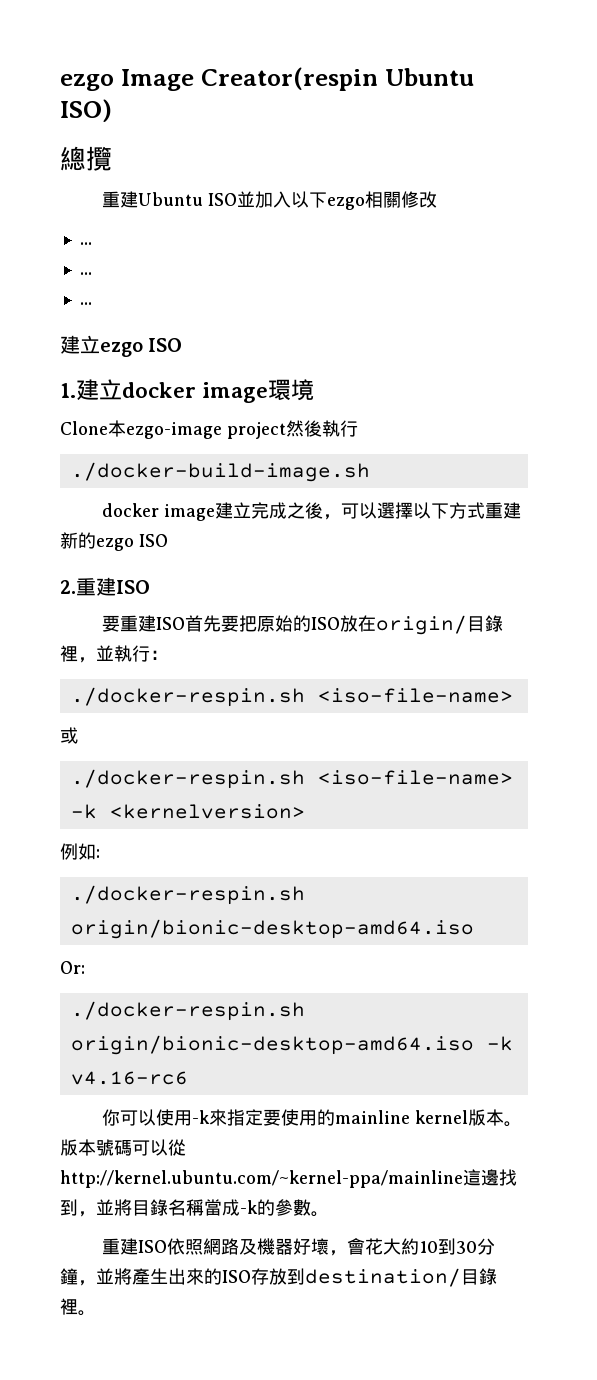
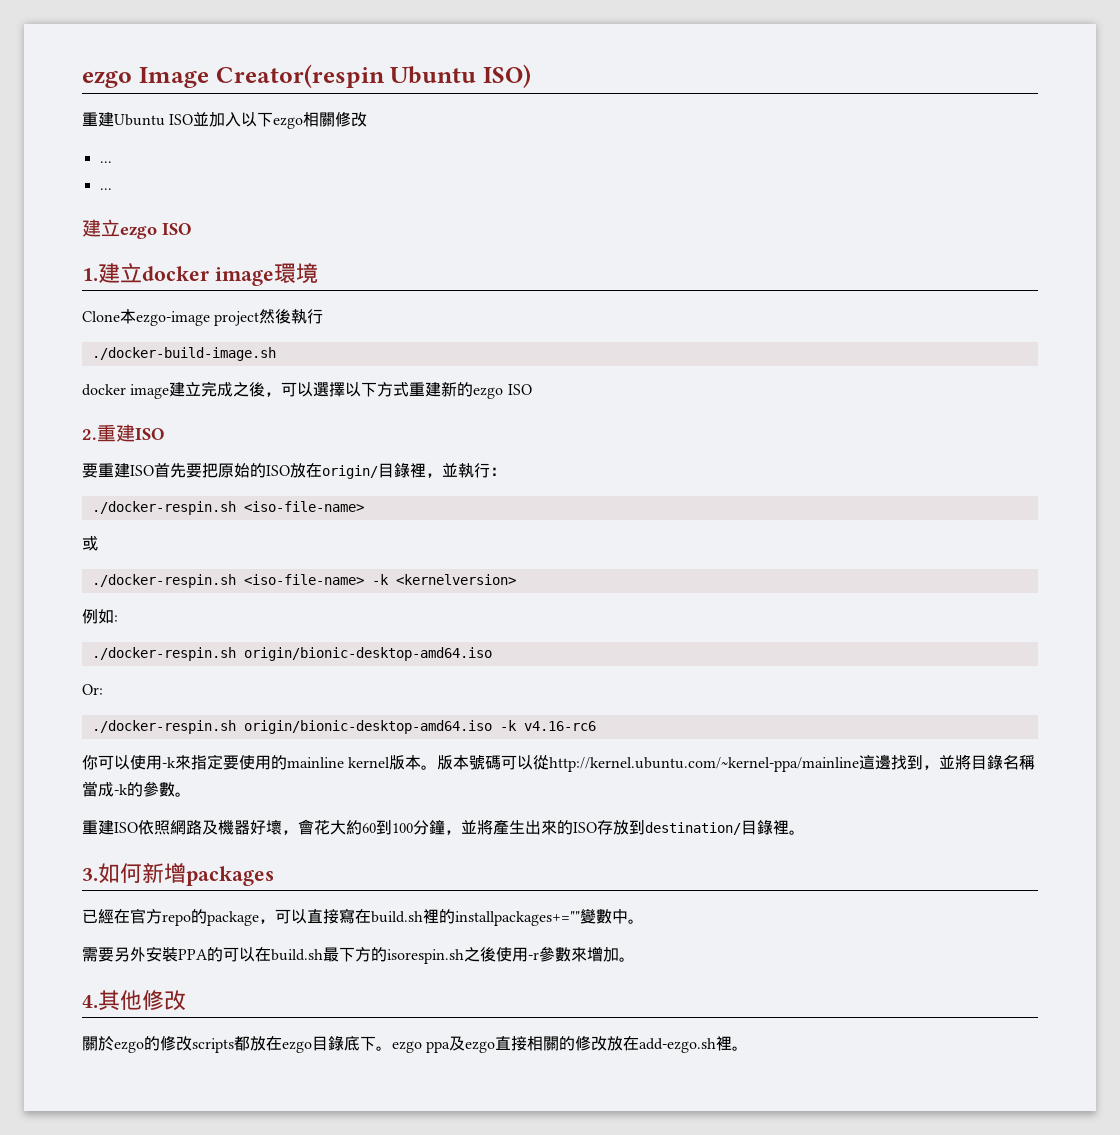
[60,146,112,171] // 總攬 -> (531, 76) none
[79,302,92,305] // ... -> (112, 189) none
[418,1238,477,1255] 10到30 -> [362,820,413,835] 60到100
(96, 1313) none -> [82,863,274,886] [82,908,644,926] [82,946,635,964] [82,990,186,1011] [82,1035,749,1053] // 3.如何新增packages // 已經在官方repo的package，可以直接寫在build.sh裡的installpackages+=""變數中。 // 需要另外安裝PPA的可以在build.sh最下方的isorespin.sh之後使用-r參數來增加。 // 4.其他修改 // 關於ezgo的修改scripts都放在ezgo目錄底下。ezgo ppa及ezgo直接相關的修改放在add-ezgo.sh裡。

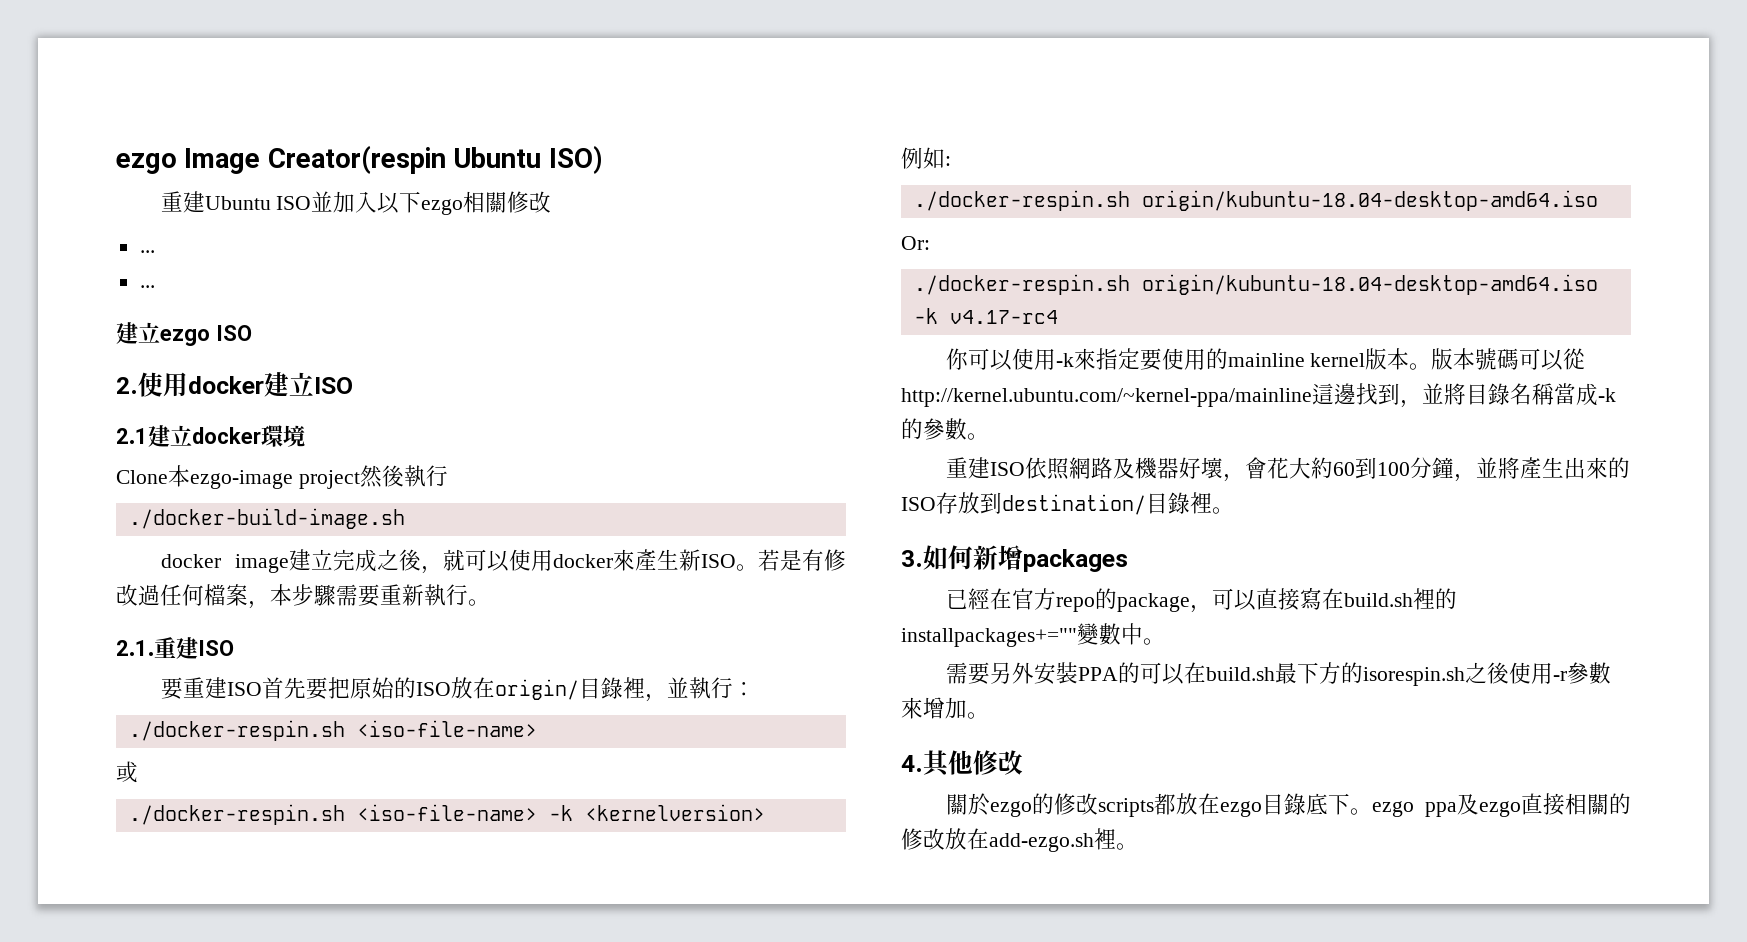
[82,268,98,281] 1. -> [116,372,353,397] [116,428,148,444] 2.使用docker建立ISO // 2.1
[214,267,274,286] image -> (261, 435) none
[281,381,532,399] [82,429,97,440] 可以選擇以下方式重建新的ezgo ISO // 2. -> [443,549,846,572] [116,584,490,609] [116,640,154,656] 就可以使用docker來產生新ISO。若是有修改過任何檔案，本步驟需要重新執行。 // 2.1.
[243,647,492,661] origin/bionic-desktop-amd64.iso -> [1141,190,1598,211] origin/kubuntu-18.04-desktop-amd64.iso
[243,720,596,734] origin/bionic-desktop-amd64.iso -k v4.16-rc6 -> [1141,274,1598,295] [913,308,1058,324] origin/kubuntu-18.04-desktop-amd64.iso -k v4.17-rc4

########

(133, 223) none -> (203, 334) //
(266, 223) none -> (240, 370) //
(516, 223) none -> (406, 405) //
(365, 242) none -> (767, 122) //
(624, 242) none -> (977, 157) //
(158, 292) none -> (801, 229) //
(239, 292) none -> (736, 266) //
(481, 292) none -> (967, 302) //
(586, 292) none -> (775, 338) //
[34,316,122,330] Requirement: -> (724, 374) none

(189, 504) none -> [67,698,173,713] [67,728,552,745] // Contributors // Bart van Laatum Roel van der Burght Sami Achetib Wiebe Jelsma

########

**Task instructions:**
Within the data above, the span starting at the line containing "(624, 242) none -> (977, 157) //" and ending at the line containing "[34,316,122,330] Requirement: ->" is to be retyped exactly, with no other lines.

**Problem solution:**
(624, 242) none -> (977, 157) //
(158, 292) none -> (801, 229) //
(239, 292) none -> (736, 266) //
(481, 292) none -> (967, 302) //
(586, 292) none -> (775, 338) //
[34,316,122,330] Requirement: -> (724, 374) none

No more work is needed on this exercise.